- What you need to do:
Which lines of the material contain the word "none"? Show each one.

- Record set:
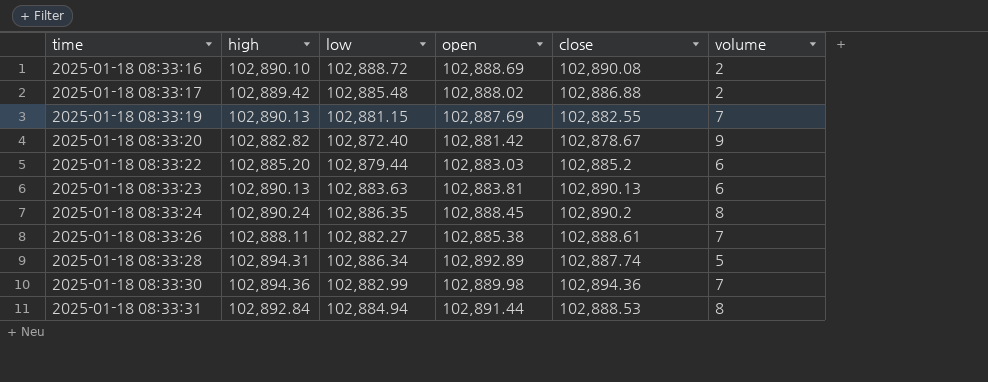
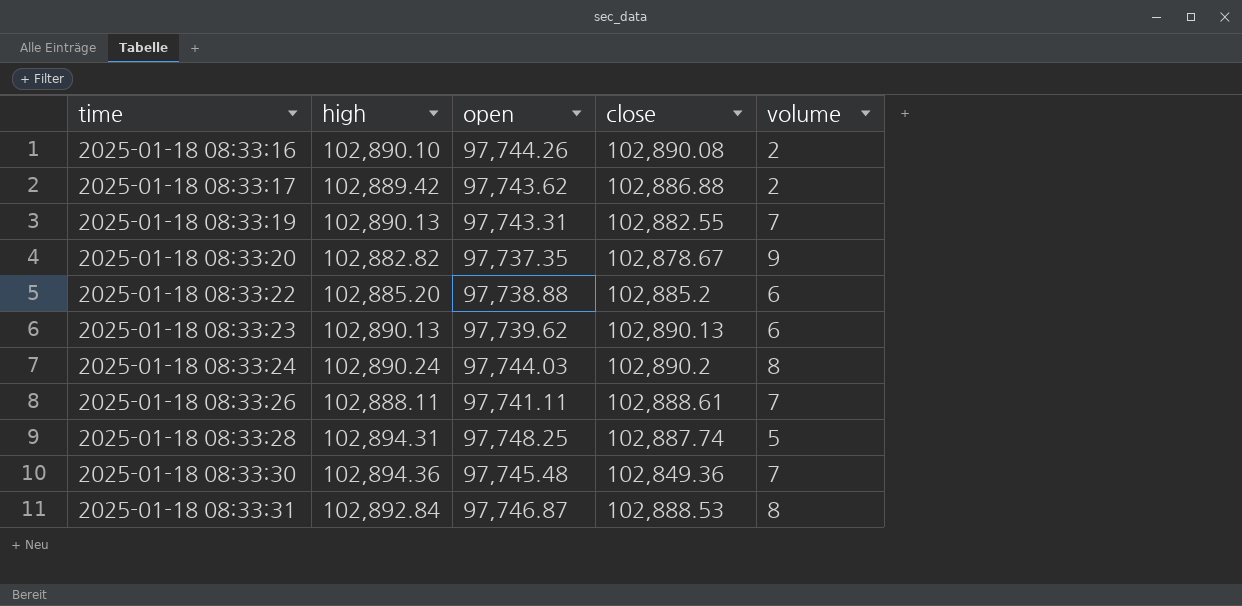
column low | position: 3 -> none
2025-01-18 08:33:16 | open: 102,888.69 -> 97,744.26
2025-01-18 08:33:17 | open: 102,888.02 -> 97,743.62
2025-01-18 08:33:19 | open: 102,887.69 -> 97,743.31
2025-01-18 08:33:20 | open: 102,881.42 -> 97,737.35
2025-01-18 08:33:22 | open: 102,883.03 -> 97,738.88
2025-01-18 08:33:23 | open: 102,883.81 -> 97,739.62
2025-01-18 08:33:24 | open: 102,888.45 -> 97,744.03
2025-01-18 08:33:26 | open: 102,885.38 -> 97,741.11
2025-01-18 08:33:28 | open: 102,892.89 -> 97,748.25
2025-01-18 08:33:30 | open: 102,889.98 -> 97,745.48
2025-01-18 08:33:30 | close: 102,894.36 -> 102,849.36
2025-01-18 08:33:31 | open: 102,891.44 -> 97,746.87

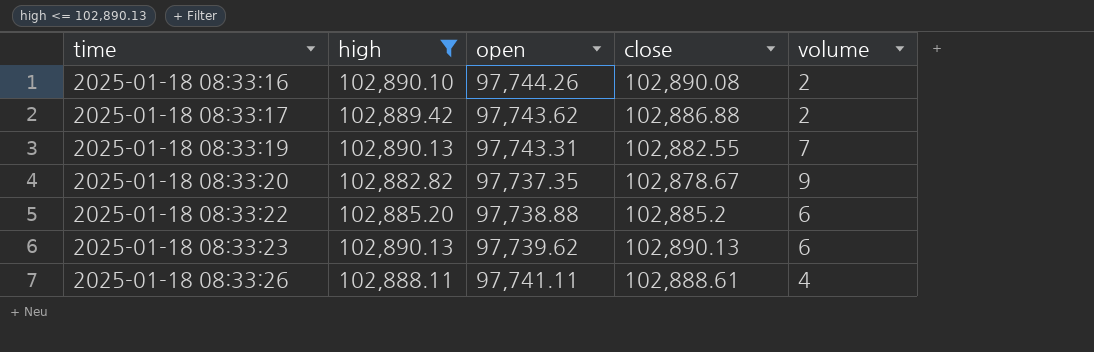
filter: none -> high <= 102,890.13
2025-01-18 08:33:26 | volume: 7 -> 4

- Solution to the problem:
column low | position: 3 -> none
filter: none -> high <= 102,890.13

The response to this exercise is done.